Сказав это, Фрэнк схватился за грудь и начал хрипло кашлять. Его лицо стало багровым, он задыхался. Обеими руками он ухватился за Питера и начал падать, увлекая за собой и зятя. Сначала Питер растерялся, не веря своим глазам, но потом быстро пришел в себя. Осторожно усадив его на пол, он бросился к телефону.

Фрэнка рвало, он кашлял. Положив трубку, Питер встал рядом с ним на колени, развернул и попытался поддержать его, чтобы он не дышал испарениями собственной рвоты. Дыхание старика было затруднено, он был на грани потери сознания, но Питер все еще кипел от того, что услышал.

Он не думал, что старый Донован способен на такую злобу, которая может убить его самого. Что скажет Кэти, если он умрет? Этот вопрос не выходил у Питера из головы, пока он держал своего скрюченного судорогой тестя. Она будет обвинять в этом Питера, она будет считать, что это все из-за его жесткой позиции. Но она никогда не узнает о том, что только что услышал Питер, о тех непростительных вещах, которые Фрэнк бросил ему в лицо. И когда «скорая помощь» прибыла, он понял: что бы ни произошло потом, он все равно никогда не сможет простить старика и забыть услышанное.

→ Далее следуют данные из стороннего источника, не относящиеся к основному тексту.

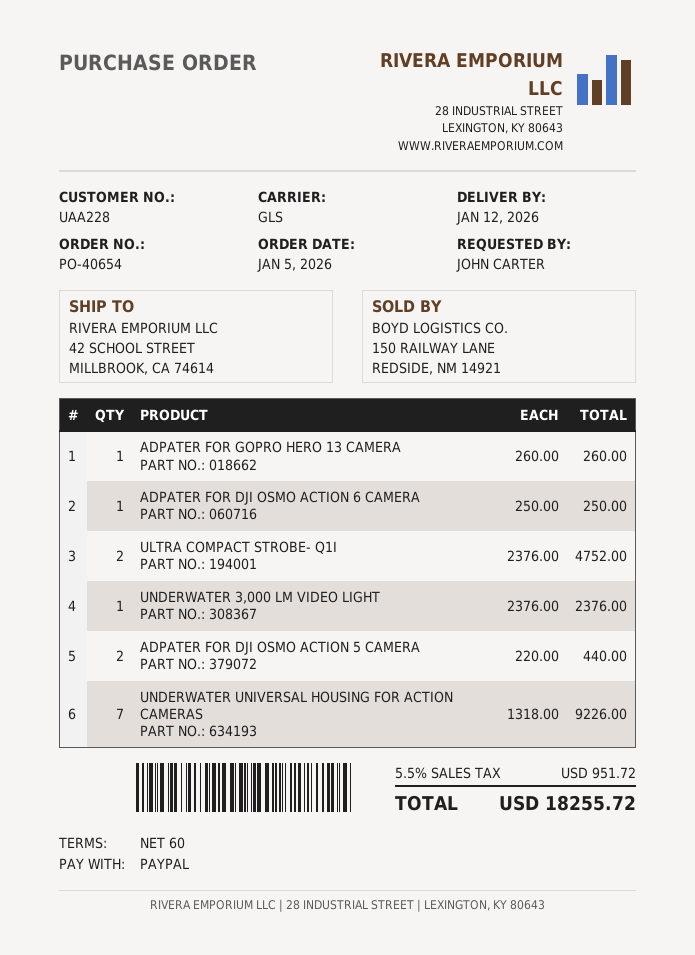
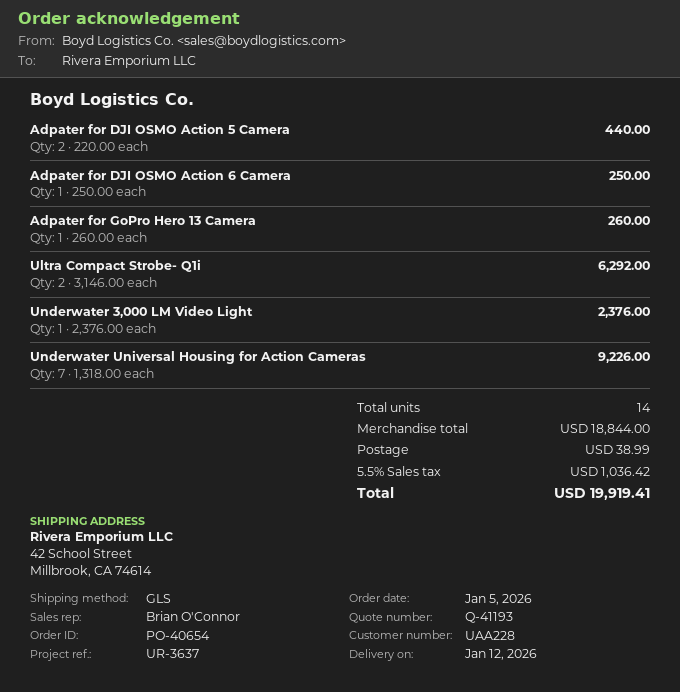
ULTRA COMPACT STROBE- Q1I: 2 x 2376.00 = 4752.00 -> 2 x 3146.00 = 6292.00
shipping: none -> 38.99
tax: 5.5% = 951.72 -> 5.5% = 1036.42
total: 18255.72 -> 19919.41

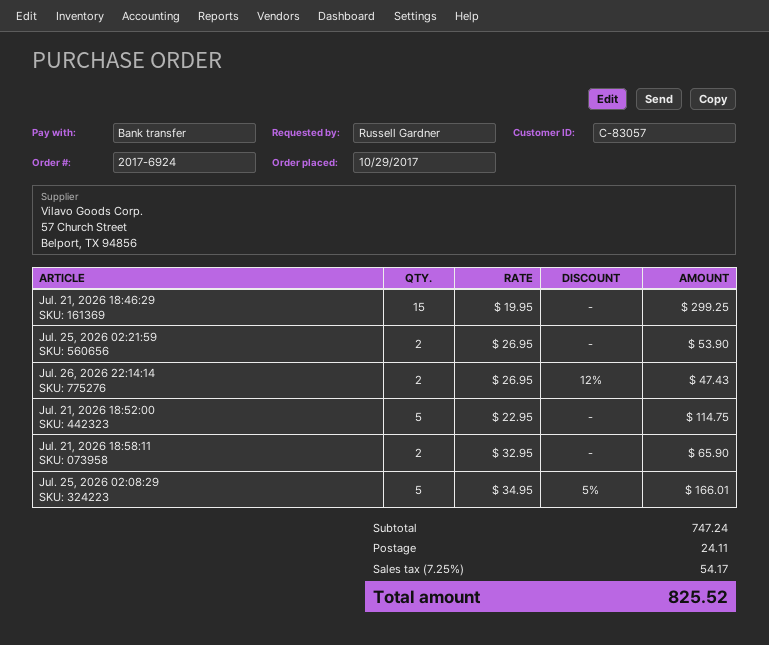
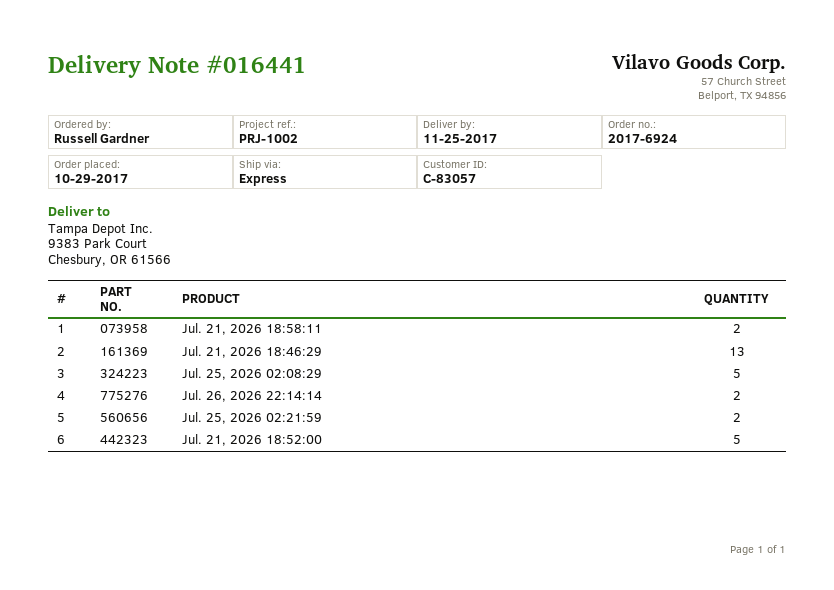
Jul. 21, 2026 18:46:29: 15 -> 13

Это были не просто слова, сказанные в минуту ярости, – это были острые, чудовищные орудия, которые он в течение многих лет скрывал от него, чтобы в один прекрасный день использовать. Они были словно ядовитые стрелы, пронзившие его насквозь, и Питер знал, что никогда этого ему не простит.

Врачи принялись за дело, Питер встал и отошел в сторону. Его одежда была испачкана. Секретарша Фрэнка, рыдая, стояла в дверях. В коридоре уже собрались люди. В этот момент один из медиков взглянул на Питера и покачал головой. Его тесть только что перестал дышать. Из чемоданчика возник какой-то блестящий прибор, Фрэнку расстегнули рубашку, и в этот момент в кабинете появились пожарные7.

Все это напоминало какое-то сборище. Питер молча наблюдал за работой склонившихся над бездыханным телом Фрэнка медиков и думал о том, что он скажет Кэти. Он уже начал думать, что никакой надежды нет, когда один из врачей велел пожарным готовить носилки. Сердце Фрэнка снова забилось, хоть и нерегулярно, дыхание восстановилось. Фрэнк посмотрел на Питера замутненным взглядом через кислородную маску, и Питер коснулся его руки, когда старика проносили мимо. Питер велел секретарше позвонить его лечащему врачу. Фрэнка направили в главную городскую больницу, где его уже ожидала команда кардиологов. То, что он не умер, было настоящим чудом.